• _PROBLEM REQUIREMENTS_: Range to repeat from the listing below: the line containing "border-radius: 15px ->" down to the line containing "Boundaries and Plan", both included. Copy it exactly, pictures excluded, and add nothing else.

• _THE DATA_:
# # # # # # #
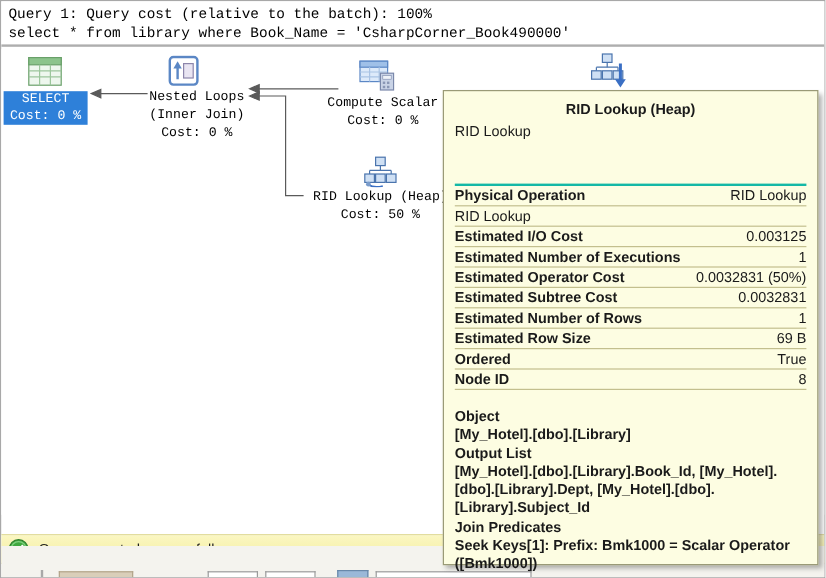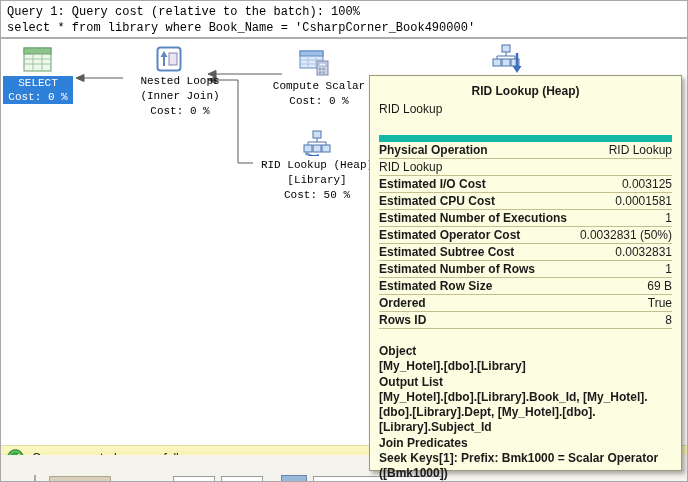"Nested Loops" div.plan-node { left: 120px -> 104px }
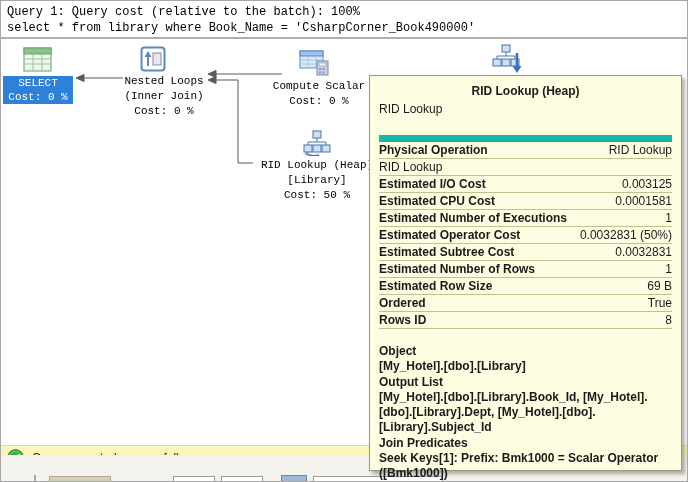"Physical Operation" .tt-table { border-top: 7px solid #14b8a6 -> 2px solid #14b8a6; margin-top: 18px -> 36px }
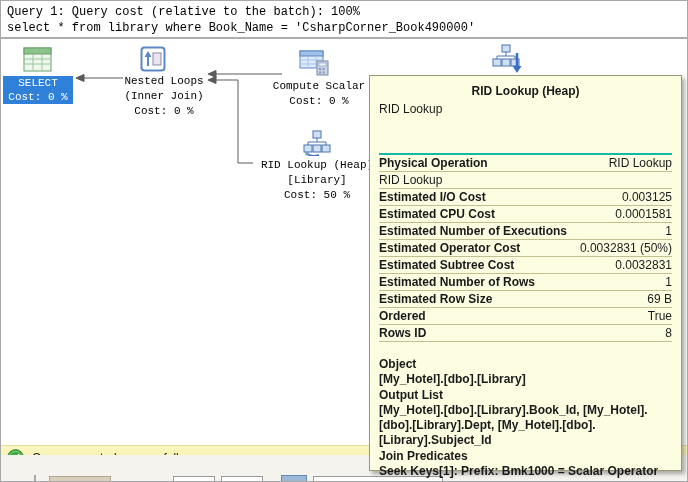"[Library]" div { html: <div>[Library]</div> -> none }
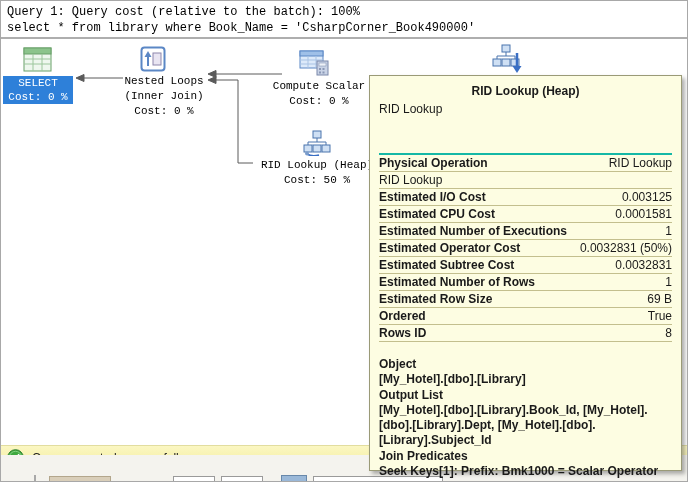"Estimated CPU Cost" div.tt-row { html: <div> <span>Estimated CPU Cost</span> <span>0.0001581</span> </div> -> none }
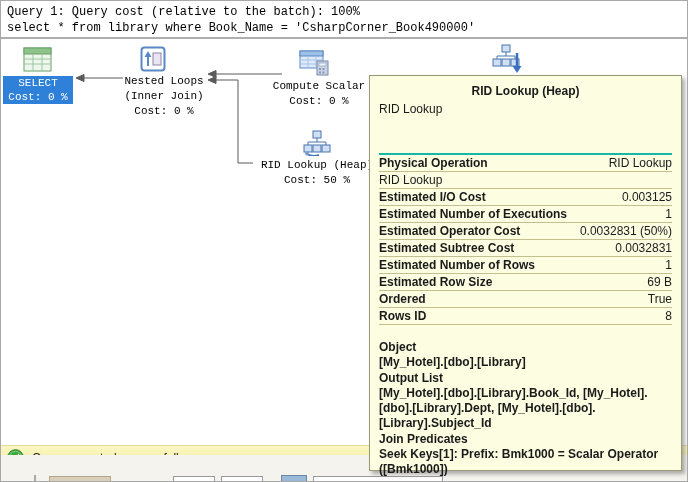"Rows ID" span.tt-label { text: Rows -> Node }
# # # # # # #
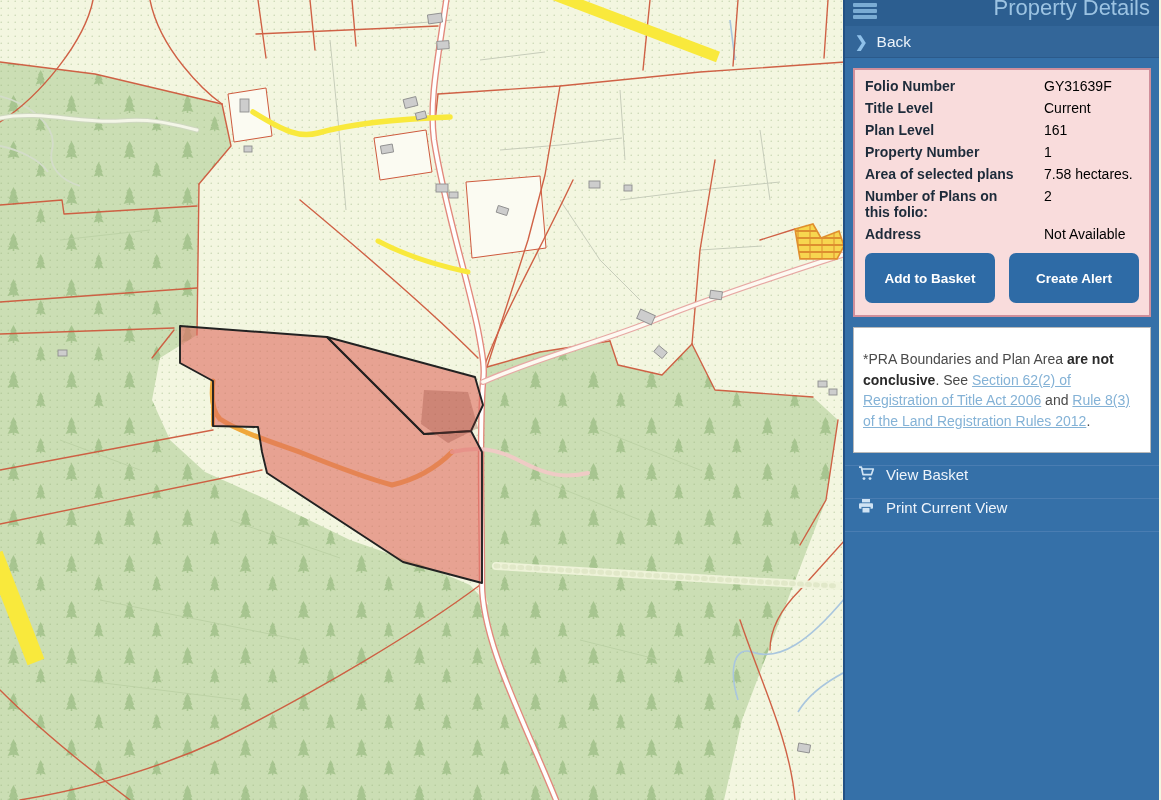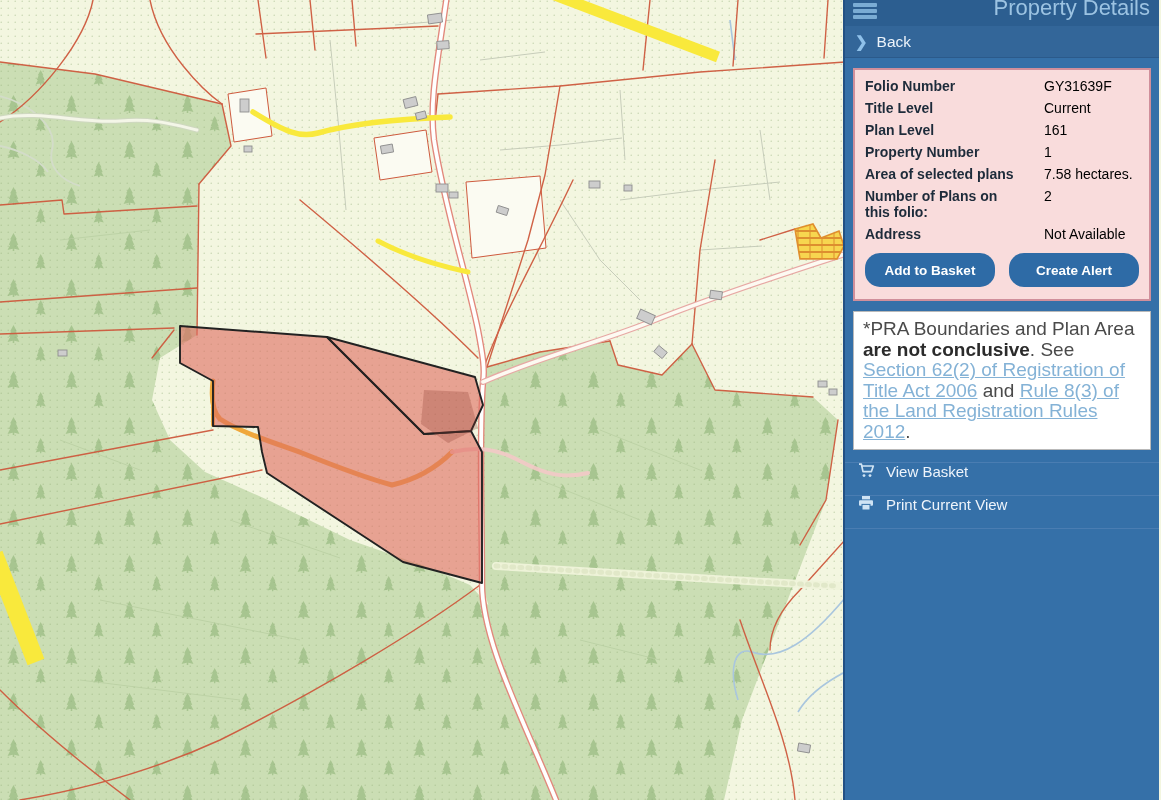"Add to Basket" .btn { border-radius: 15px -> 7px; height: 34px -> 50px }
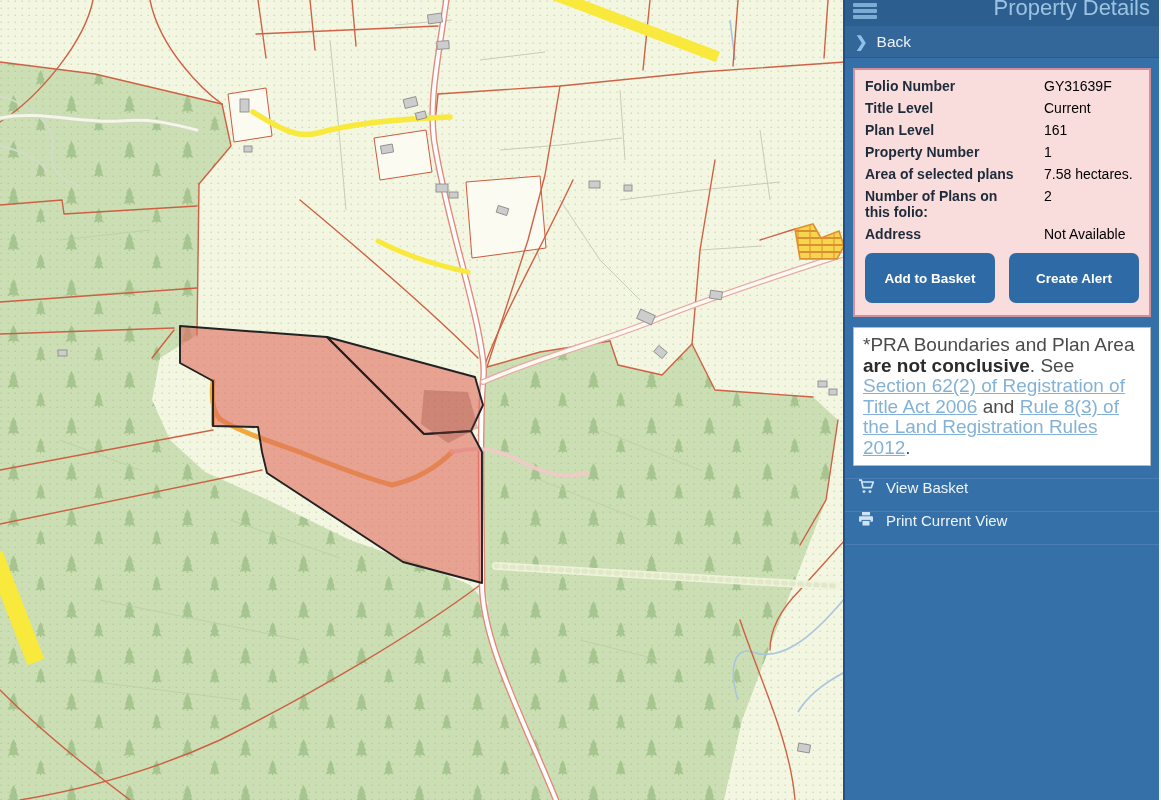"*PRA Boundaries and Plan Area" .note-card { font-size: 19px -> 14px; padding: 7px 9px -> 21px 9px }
# # # # # # #
• _ANSWER SECTION_:
"Add to Basket" .btn { border-radius: 15px -> 7px; height: 34px -> 50px }
"*PRA Boundaries and Plan Area" .note-card { font-size: 19px -> 14px; padding: 7px 9px -> 21px 9px }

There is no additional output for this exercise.